### TASK INSTRUCTIONS
Lines below that include the word "Dress" should each be copied.

### PROVIDED RECORDS
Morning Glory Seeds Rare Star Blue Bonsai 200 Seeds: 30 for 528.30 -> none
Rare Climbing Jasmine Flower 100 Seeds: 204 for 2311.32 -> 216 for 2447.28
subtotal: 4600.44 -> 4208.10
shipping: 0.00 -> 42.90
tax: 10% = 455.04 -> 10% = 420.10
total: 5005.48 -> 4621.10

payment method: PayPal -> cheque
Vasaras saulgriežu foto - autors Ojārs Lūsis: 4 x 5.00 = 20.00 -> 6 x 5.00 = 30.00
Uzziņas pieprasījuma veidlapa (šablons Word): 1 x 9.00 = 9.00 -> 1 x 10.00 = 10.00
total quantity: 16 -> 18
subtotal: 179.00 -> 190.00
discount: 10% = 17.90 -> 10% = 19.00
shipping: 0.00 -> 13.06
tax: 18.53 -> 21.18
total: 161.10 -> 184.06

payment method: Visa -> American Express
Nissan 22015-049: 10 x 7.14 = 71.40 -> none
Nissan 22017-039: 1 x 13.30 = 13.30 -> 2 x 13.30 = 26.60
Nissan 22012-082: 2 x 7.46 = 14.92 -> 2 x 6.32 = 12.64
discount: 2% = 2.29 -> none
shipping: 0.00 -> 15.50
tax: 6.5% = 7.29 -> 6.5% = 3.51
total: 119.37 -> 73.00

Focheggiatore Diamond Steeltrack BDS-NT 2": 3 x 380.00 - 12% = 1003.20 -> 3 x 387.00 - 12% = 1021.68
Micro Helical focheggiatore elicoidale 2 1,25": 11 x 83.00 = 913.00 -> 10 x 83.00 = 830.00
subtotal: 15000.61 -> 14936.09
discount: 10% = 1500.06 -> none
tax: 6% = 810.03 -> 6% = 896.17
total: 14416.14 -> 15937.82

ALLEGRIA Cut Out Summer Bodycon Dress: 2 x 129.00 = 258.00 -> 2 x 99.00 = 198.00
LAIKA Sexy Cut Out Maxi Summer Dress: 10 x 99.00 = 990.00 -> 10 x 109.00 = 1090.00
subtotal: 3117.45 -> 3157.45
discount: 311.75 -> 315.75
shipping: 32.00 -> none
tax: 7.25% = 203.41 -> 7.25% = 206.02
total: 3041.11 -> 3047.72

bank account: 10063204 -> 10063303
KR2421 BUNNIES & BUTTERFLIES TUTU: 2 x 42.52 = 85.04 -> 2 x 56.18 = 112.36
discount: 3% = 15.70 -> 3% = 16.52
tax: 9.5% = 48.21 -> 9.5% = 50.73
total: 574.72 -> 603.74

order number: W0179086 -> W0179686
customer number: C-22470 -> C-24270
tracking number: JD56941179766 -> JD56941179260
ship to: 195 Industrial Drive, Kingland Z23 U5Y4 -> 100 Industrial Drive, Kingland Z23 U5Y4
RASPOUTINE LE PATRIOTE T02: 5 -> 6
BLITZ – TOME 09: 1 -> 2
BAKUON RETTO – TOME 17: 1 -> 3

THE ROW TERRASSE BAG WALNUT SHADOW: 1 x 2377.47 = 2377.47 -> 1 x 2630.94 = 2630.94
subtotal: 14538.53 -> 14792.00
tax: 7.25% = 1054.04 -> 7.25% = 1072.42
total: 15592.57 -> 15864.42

### WRITTEN SOLUTION
ALLEGRIA Cut Out Summer Bodycon Dress: 2 x 129.00 = 258.00 -> 2 x 99.00 = 198.00
LAIKA Sexy Cut Out Maxi Summer Dress: 10 x 99.00 = 990.00 -> 10 x 109.00 = 1090.00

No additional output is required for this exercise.